NOTE: A revised and updated version of this post, including my take on the July 29, 2013 U.S. Preventive Services Task Force draft recommendations for lung cancer screening, is available here.
Lung cancer is the leading cause of cancer death in the U.S. and claimed more than 150,000 lives last year. Since most lung cancers are triggered by tobacco use, the best way for family doctors like me to prevent lung cancer in 2011 is to counsel patients not to smoke, or if they already smoke, to quit. Unfortunately, tobacco-damaged lungs often don't heal completely, and ex-smokers continue to be at higher risk for lung and other cancers than never-smokers are.
That's why doctors used to routinely advise that heavy smokers get chest X-rays in hopes of catching cancers at more treatable stages. However, several studies have since found no difference in lung cancer death rates among smokers who got annual chest X-rays versus those who did not. That's likely because the disease is too far advanced to cure by the time it's visible on a chest X-ray.
Computed tomography (CT scans) of the chest, on the other hand, are much more powerful and can detect even smaller lung cancers than X-rays can. Does that mean those cancers will be more curable? To answer this question, several years ago researchers at the National Cancer Institute randomly assigned current and former heavy smokers between the ages of 55 and 74 to annual screening with CT scans or chest X-rays. Last November, they stopped the study early due to evidence showing that patients assigned to receive CT scans had a 20 percent lower risk of dying from lung cancer than those who got chest X-rays. Still, many cancer experts cautioned that these were preliminary results, and that until all of the data from the study are analyzed and published in a peer-reviewed medical journal, patients should not rush to their doctors to request CT scans.
But for the sake of argument, let's say that in the coming months the study's initial results are confirmed, and that screening heavy smokers or ex-smokers for lung cancer with CT scans does, in fact, reduce lung cancer deaths. And let's say that you're worried about your risk, so you visit your family doctor to discuss whether it makes sense to undergo this test. Because most health professionals believe cancer screening saves lives, they may unintentionally minimize, or neglect to discuss, a test's downsides. Screening tests have risks just like any other medical procedure, and it's important for your doctor to thoroughly review those risks with you. Here are 4 good reasons to consider not getting a chest CT scan:
1. The risk of developing cancer from the CT scan itself isn't trivial. A recent analysis published in the Archives of Internal Medicine found that a single chest CT scan exposed patients to the radiation equivalent of more than 100 chest X-rays, and that at age 60, an estimated 1 in 1000 women or 1 in 2000 men would eventually develop cancer from that single scan. (Participants in the lung cancer screening study actually underwent three consecutive annual CT scans.)

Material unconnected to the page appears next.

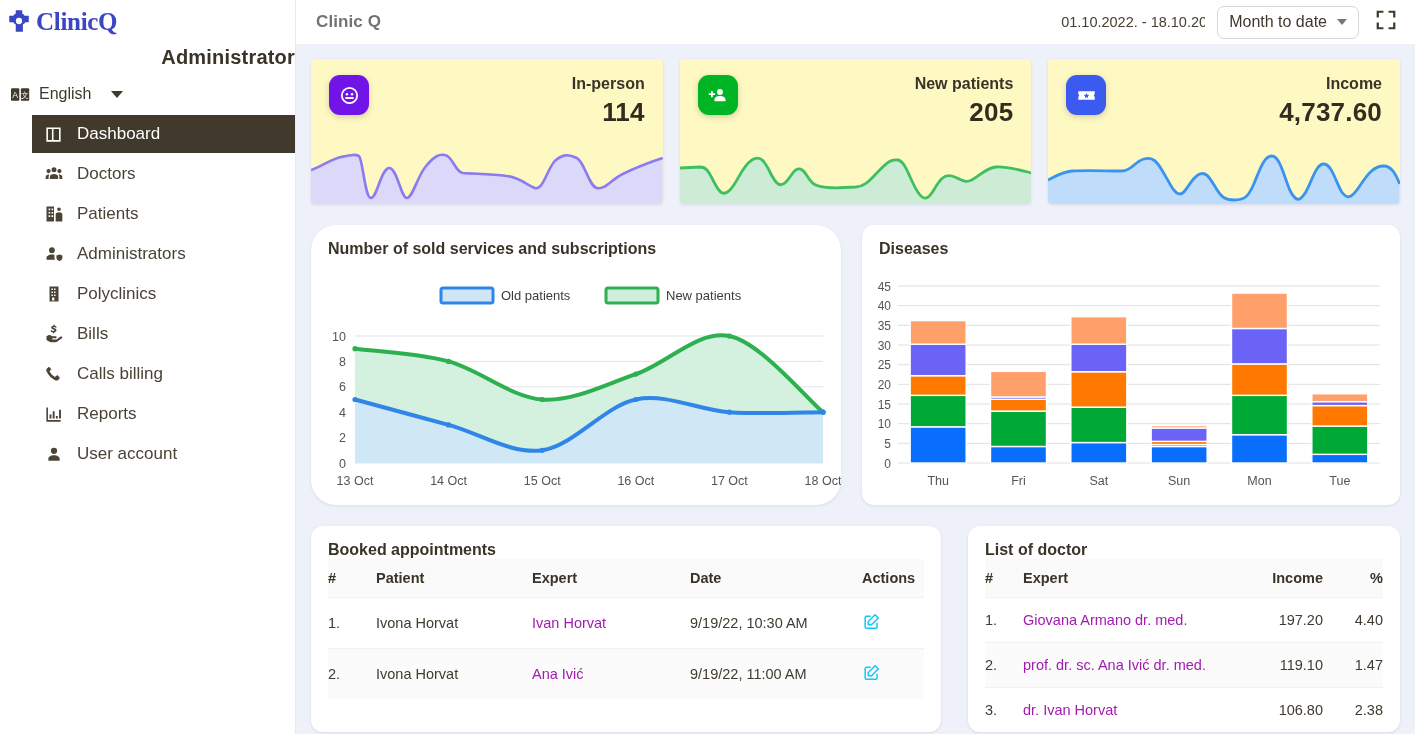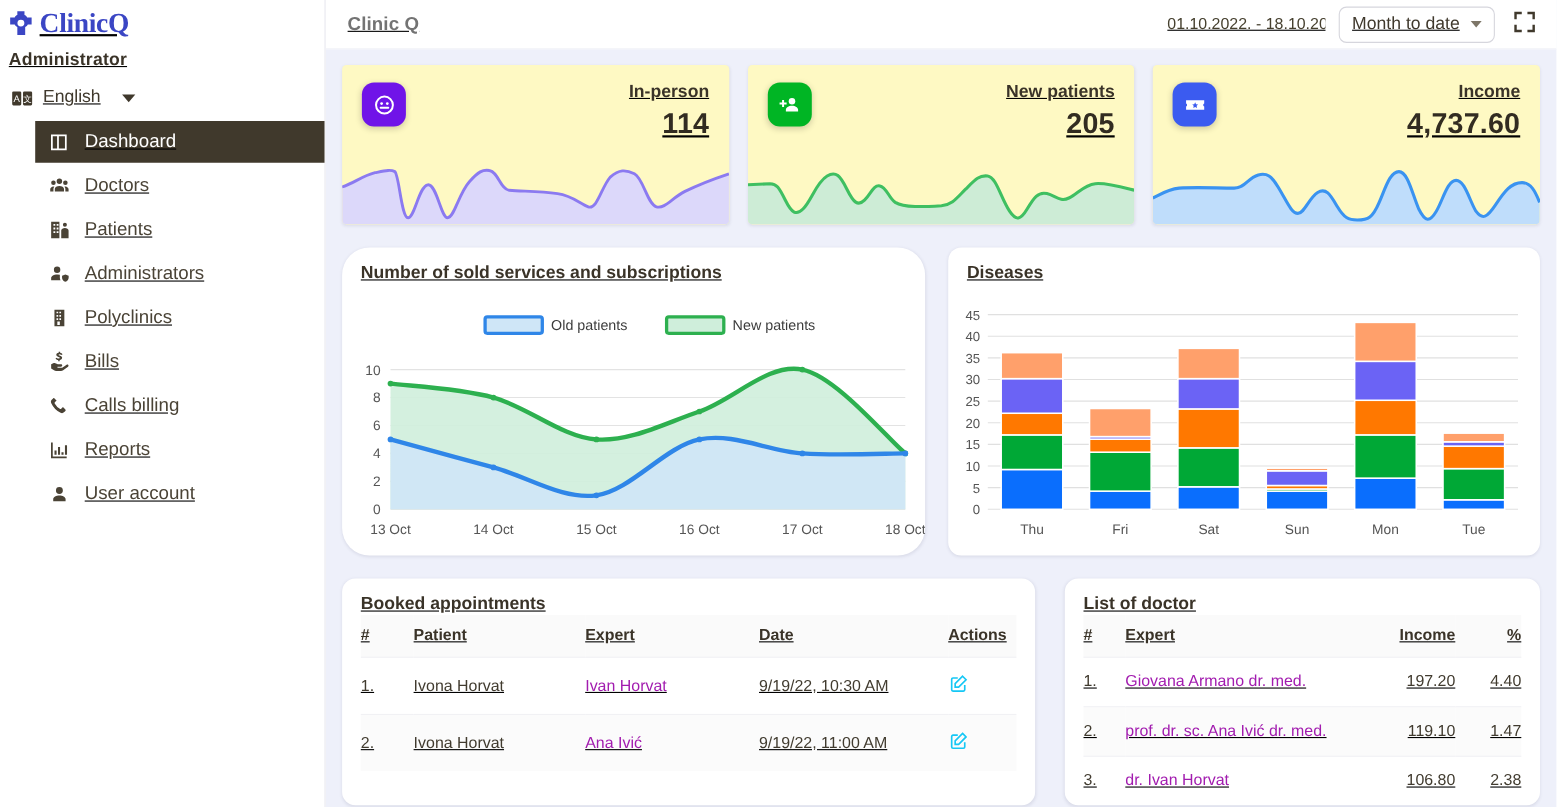"ClinicQ" .app { text-decoration: underline -> none }
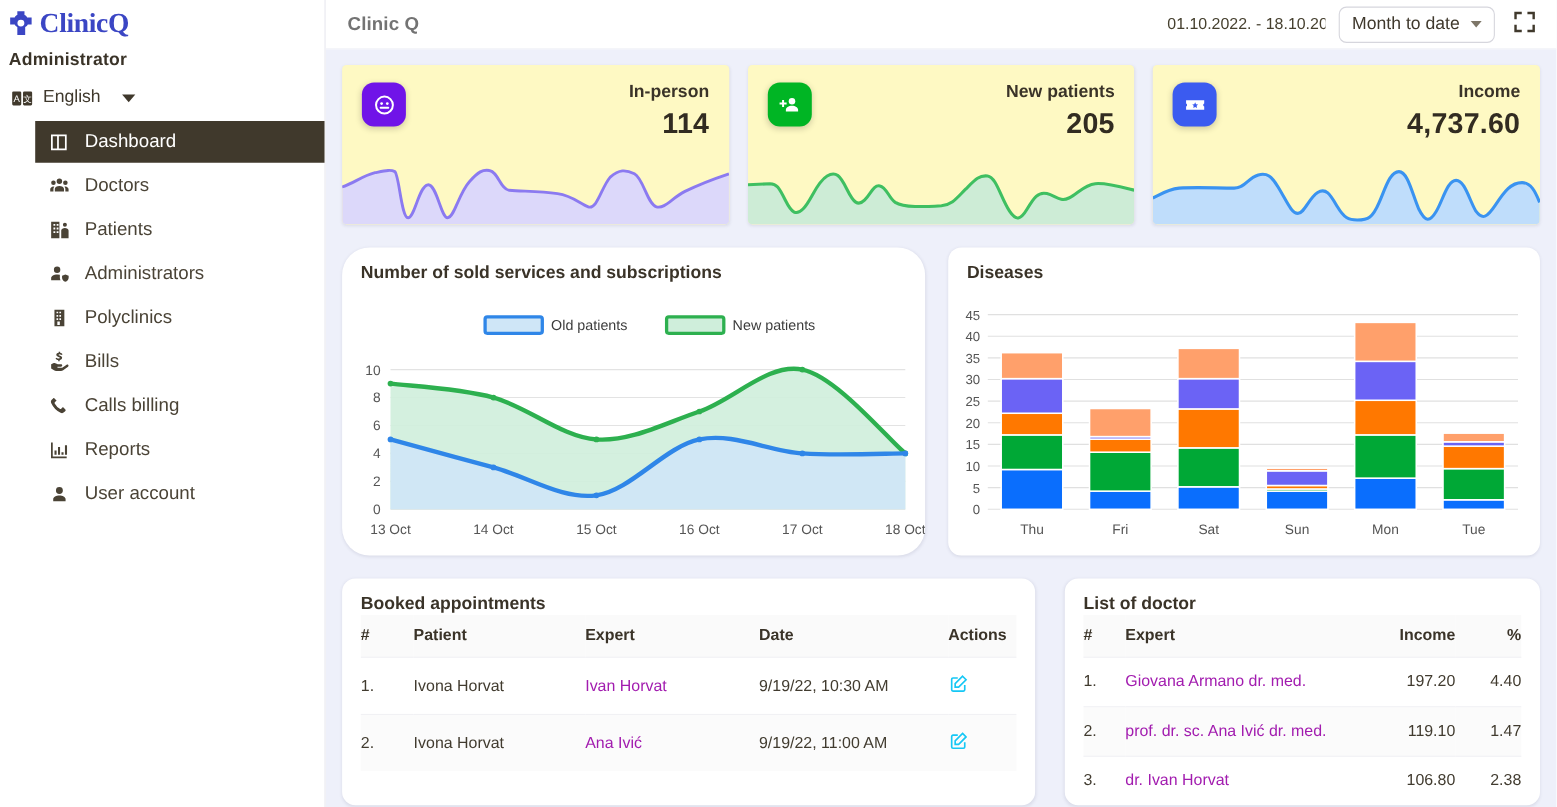"Administrator" .admin-label { font-size: 16px -> 20px; text-align: none -> right }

2. False alarms are extremely common. In the NCI's lung cancer screening study, researchers found that 1 in 3 patients had at least one false-positive result after undergoing two CT scans. Of those patients, 1 in 14 needed an invasive lung biopsy to be sure they were cancer-free.
3. Even if screening catches lung cancer early, there's no guarantee your prognosis will be better. This is due to "overdiagnosis," or the unnecessary diagnosis of a condition (typically cancer) that will never cause symptoms in a patient's lifetime, either because it's so slow-growing or the patient dies from some other cause. An estimated 1 in 3 breast cancers detected by mammograms is overdiagnosed, and a 2007 study published in the journal Radiology suggested that the proportion of lung cancers overdiagnosed by CT scans could be as high or higher, especially in women. But because there's no way of knowing at the time of diagnosis if a lung cancer will be fatal, inevitably many patients will be needlessly subjected to the side effects of treatment.
4. Finally, it's highly likely that a CT scan for lung cancer will find some other abnormality that will require further investigation. You might think this is a good thing, but studies show that most of these abnormalities turn out to be false alarms, too. In fact, in 2008 the federally-supported U.S. Preventive Services Task Force decided against endorsing CT screening for colorectal cancer due to concerns that investigating all the abnormalities that CT scans turn up could outweigh the cancer-prevention benefits. You may still decide it's worth it for you or a loved one to get a CT scan for the relatively small (about 1 in 300) chance it will prevent death from lung cancer. But before you do, be sure you have all the facts.